Data Differences between the Timesheet Cube & MSP_Project_Timesheet Cube in Microsoft Project Server 2007

The fact that Project Server has two different "Timesheet" cubes, alone, is an understandable source of confusion for many users, but when people then discover that in most Project Server implementations where both of these contain actual work data, that most often these contain very different data they get really puzzled. This can be particularly noticeable when you look at the data summarized by resources or projects. While much of the task and assignment line-level data may appear to be identical, even this data can vary widely. Not only is this a source of confusion, it’s rather disconcerting to many new Project Server users who immediately become suspicious of all the data in Project Server 2007.

To get comfortable with the data differences you first have to understand that the data for these two cubes originate from different data sources. That’s why the Microsoft product team created two distinct cubes in the first place. The Timesheet Cube shows actual work reported through the timesheet system in Project Server 2007, which is completely isolated from the actual work record recorded in the project other than the fact that data entered through the timesheet system can be pushed through the My Tasks page and into the Project Plans themselves. The SP_Project_Timesheet shows the actual work record as it is recorded in the Project file. Because the product team wanted to make the configuration of Project Server 2007 as flexible as possible, you can choose to configure your system to collect time in the Timesheets without ever sending the information to project, or you can choose to send some information to the project, or you can configure Project Server 2007 to force all users to enter all time (Time entry by Timesheet only. Users will sync to update tasks option) through the timesheet and you can mandate that the actual work record in Project 2007 always be equal to the time collected in the Timesheets (Restrict updates to Project Web Access option). Of course, you can also choose to disable the Timesheet system, but then this data duplicity issue doesn’t apply.

There are numerous reasons why the data in these cubes are not always in sync, including some obscure bugs in the project client that caused alteration of actual work and that have just recently been resolved in the December 2009 CU. With that said, bugs are the least common reason for discrepancies unless you’re using the Restrict updates to Project Web Access option, which locks down the system rather tightly. Without applying that setting, project managers can update the project plans directly, which can cause actual work to change in many ways. For example, suppose a PM updates a task status directly in the project plan where a resource is assigned. This action causes the system to impute actual work for the assigned resource that will never show in the timesheet cube. As this is a very common practice, in many, if not most cases, you are very likely to see more actual work registered in the project plan than in the timesheets, unless of course, your PMs are also in the habit of deleting completed tasks, which has the exact opposite impact. Using the more restricted setting, however, puts the system into a very rigid and unforgiving state in its effort to maintain integrity between the Timesheet record and the Project record. Unless organizations have very experienced Microsoft Project practitioners operating a high-level of maturity with the tool, this setting is not practical because it causes most novice users untold grief in managing their plans.

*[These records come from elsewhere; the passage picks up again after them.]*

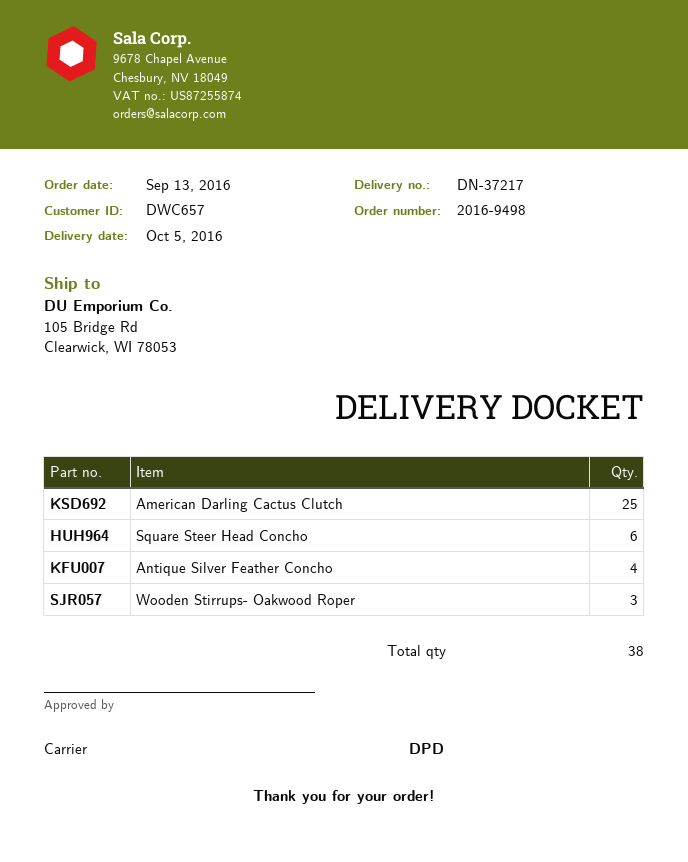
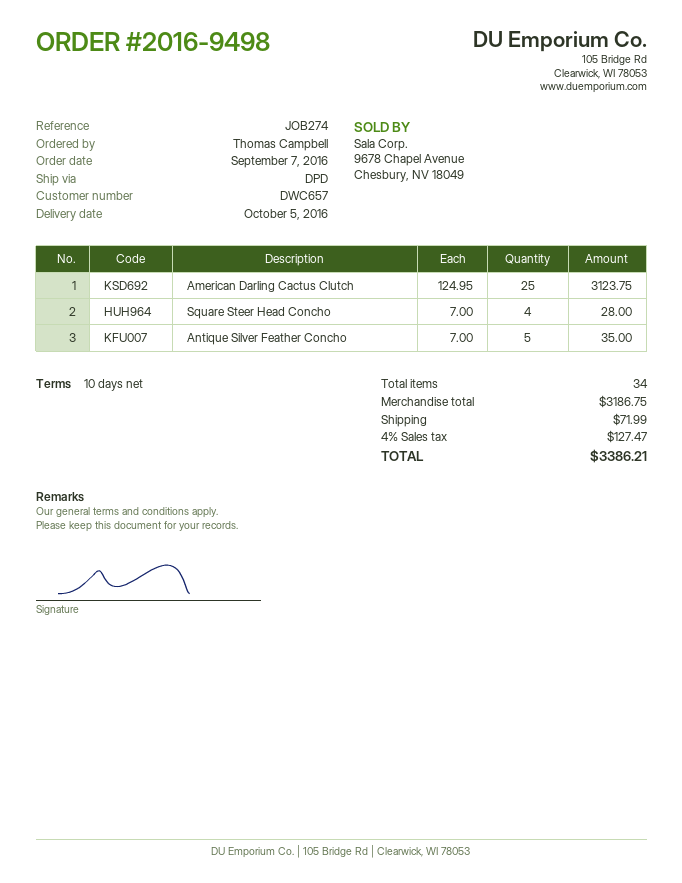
order date: 2016-09-13 -> 2016-09-07
Square Steer Head Concho: 6 -> 4
Antique Silver Feather Concho: 4 -> 5
Wooden Stirrups- Oakwood Roper: 3 -> none
total quantity: 38 -> 34

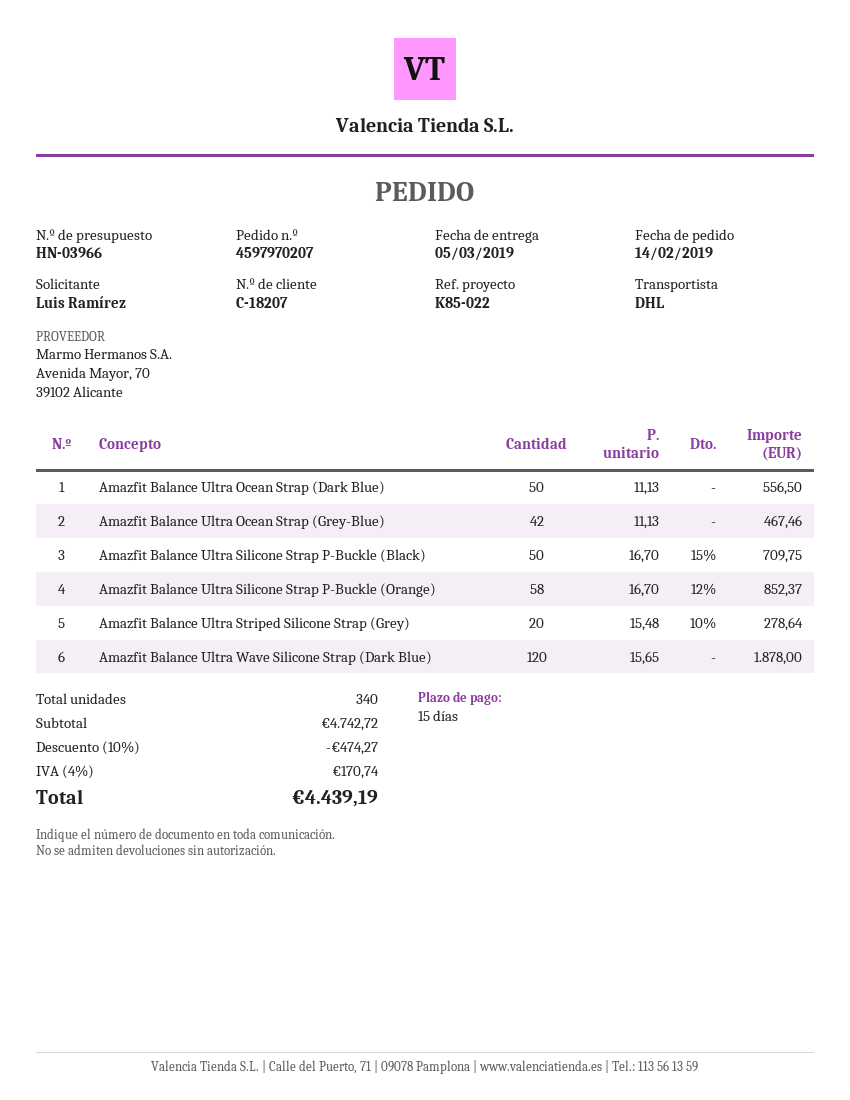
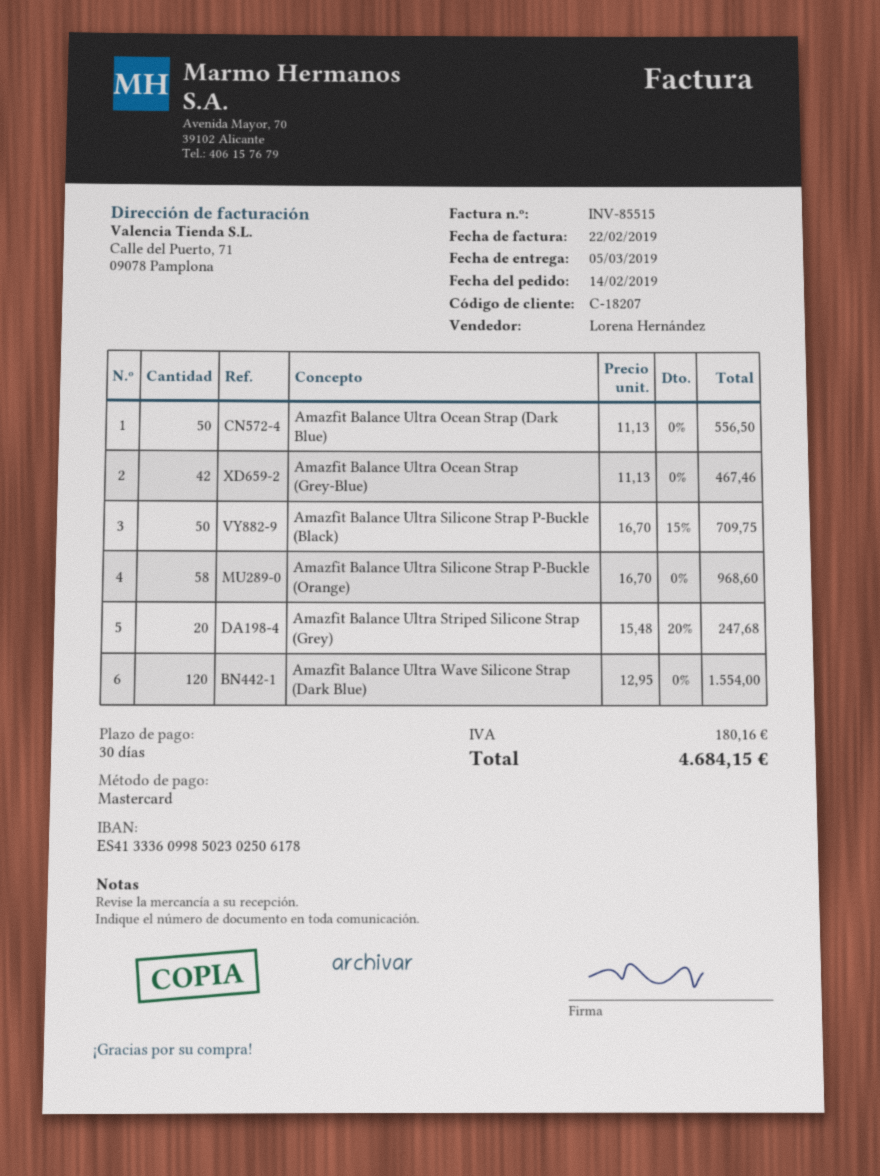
payment terms: 15 days -> 30 days
Amazfit Balance Ultra Silicone Strap P-Buckle (Orange): 58 x 16.70 - 12% = 852.37 -> 58 x 16.70 = 968.60
Amazfit Balance Ultra Striped Silicone Strap (Grey): 20 x 15.48 - 10% = 278.64 -> 20 x 15.48 - 20% = 247.68
Amazfit Balance Ultra Wave Silicone Strap (Dark Blue): 120 x 15.65 = 1878.00 -> 120 x 12.95 = 1554.00
discount: 10% = 474.27 -> none
tax: 170.74 -> 180.16
total: 4439.19 -> 4684.15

Remember, also, that the Timesheet cube may contain actual work entered against Administrative task classifications and that this data shows only in the Timesheet cube and never makes it into a project record. If you use the Administrative time feature, you need to exclude this data in your analysis views in order to begin to compare roll-up data between the Timesheet cube and the SP_Project_Timesheet cube, which remains a problematic challenge unless you are willing to commit to the restrictive system options.